No le gustaba a Alvarito que Manón fuera a su casa, para que no viera aquellos pobres muebles ridículos que ellos tenían; pero a Manón la pobreza no le importaba. No le parecía una inferioridad, ni mucho menos, sino un estado, que podía ser pasajero o no, pero que no tenía nada que ver con la dignidad.

Manón y Alvaro no estaban conformes en nada. Cuando Alvarito decía que él era monárquico y católico, ella afirmaba con petulancia que era jacobina y librepensadora. Cuando él decía que era español y patriota, ella replicaba que no se sentía francesa, sino vasca, y que tenía sangre de brujos.

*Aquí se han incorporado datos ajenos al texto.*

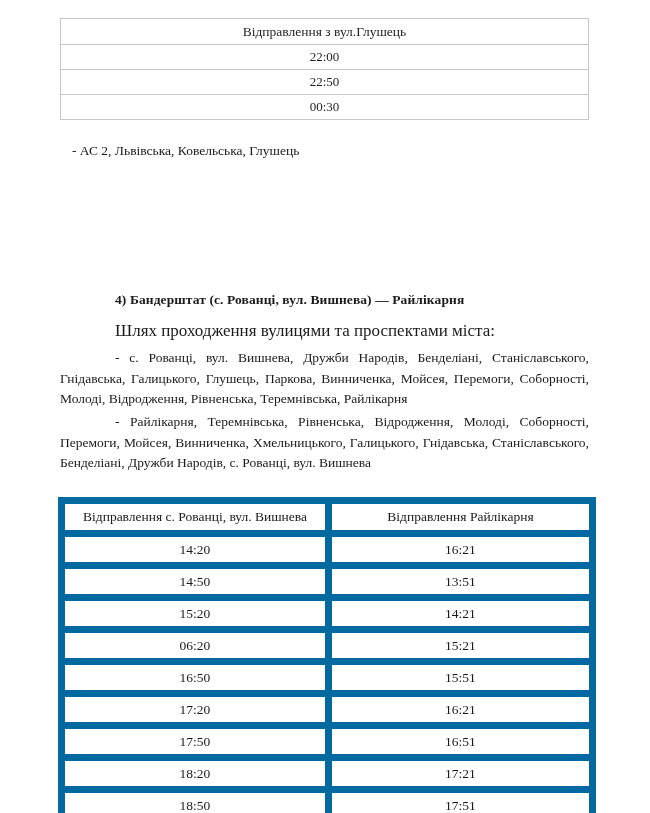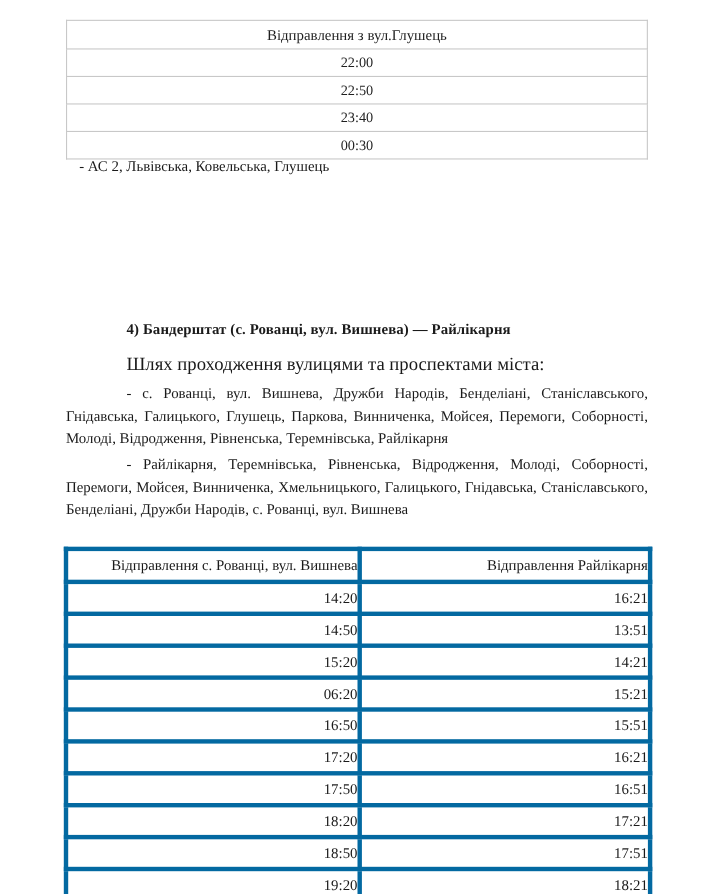"23:40" tr { html: <tr> <td>23:40</td> </tr> -> none }
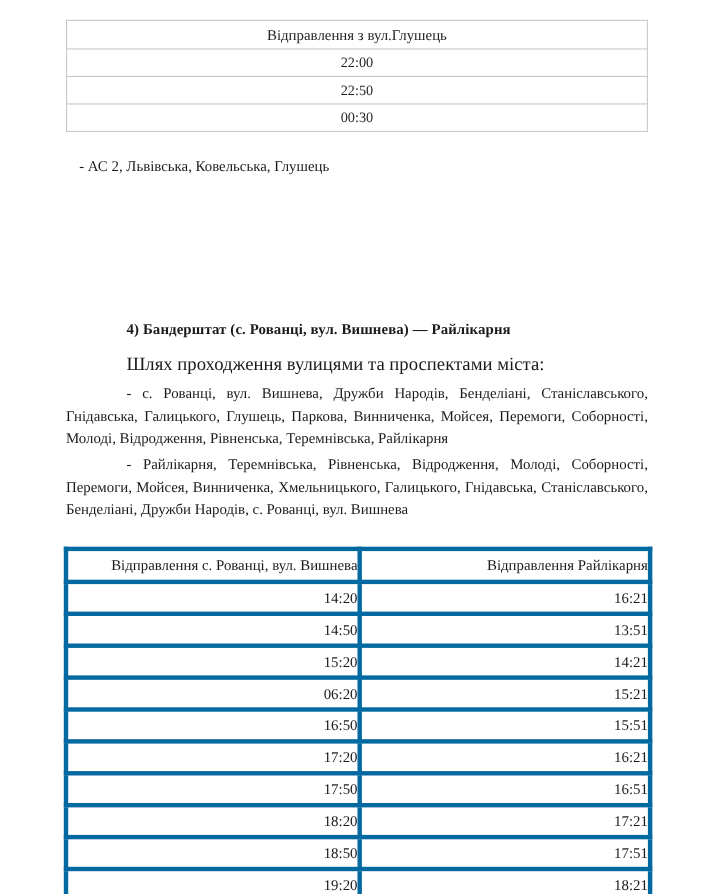"Відправлення с. Рованці, вул. Вишнева" #table-main td { border: 4px solid #0369a1 -> 7px solid #0369a1; text-align: right -> none }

Aquel carácter voluntarioso, de una exuberancia y de una espontaneidad grandes, no podía acordarse con un temperamento más calmado, más inquieto, como el de Alvarito.

Alvarito estaba cada vez más enamorado de ella.

Manón era coqueta y le halagaba el hacer conquistas. Le hablaba mucho a Alvarito, le consultaba, y algunas veces condescendía a tocar el piano sólo para él.

A veces él la tenía odio, como cuando Manón decía a su tía María con dulzura:

—No quiero estar en casa. Me aburro con vosotras.

En general, él la encontraba en un plano más alto. Alvarito reconocía que esto no dependía de sus medios de fortuna; que la superioridad de la nieta de Chipiteguy no estaba en circunstancias exteriores, sino en la personalidad.

Manón tenía más energía, más vida; pero él, en cambio, era más perseverante, más fiel.

Manón tenía, indudablemente, una gran vitalidad. Era como una planta lozana, llena de savia; en cambio, él no: era una organización más pobre.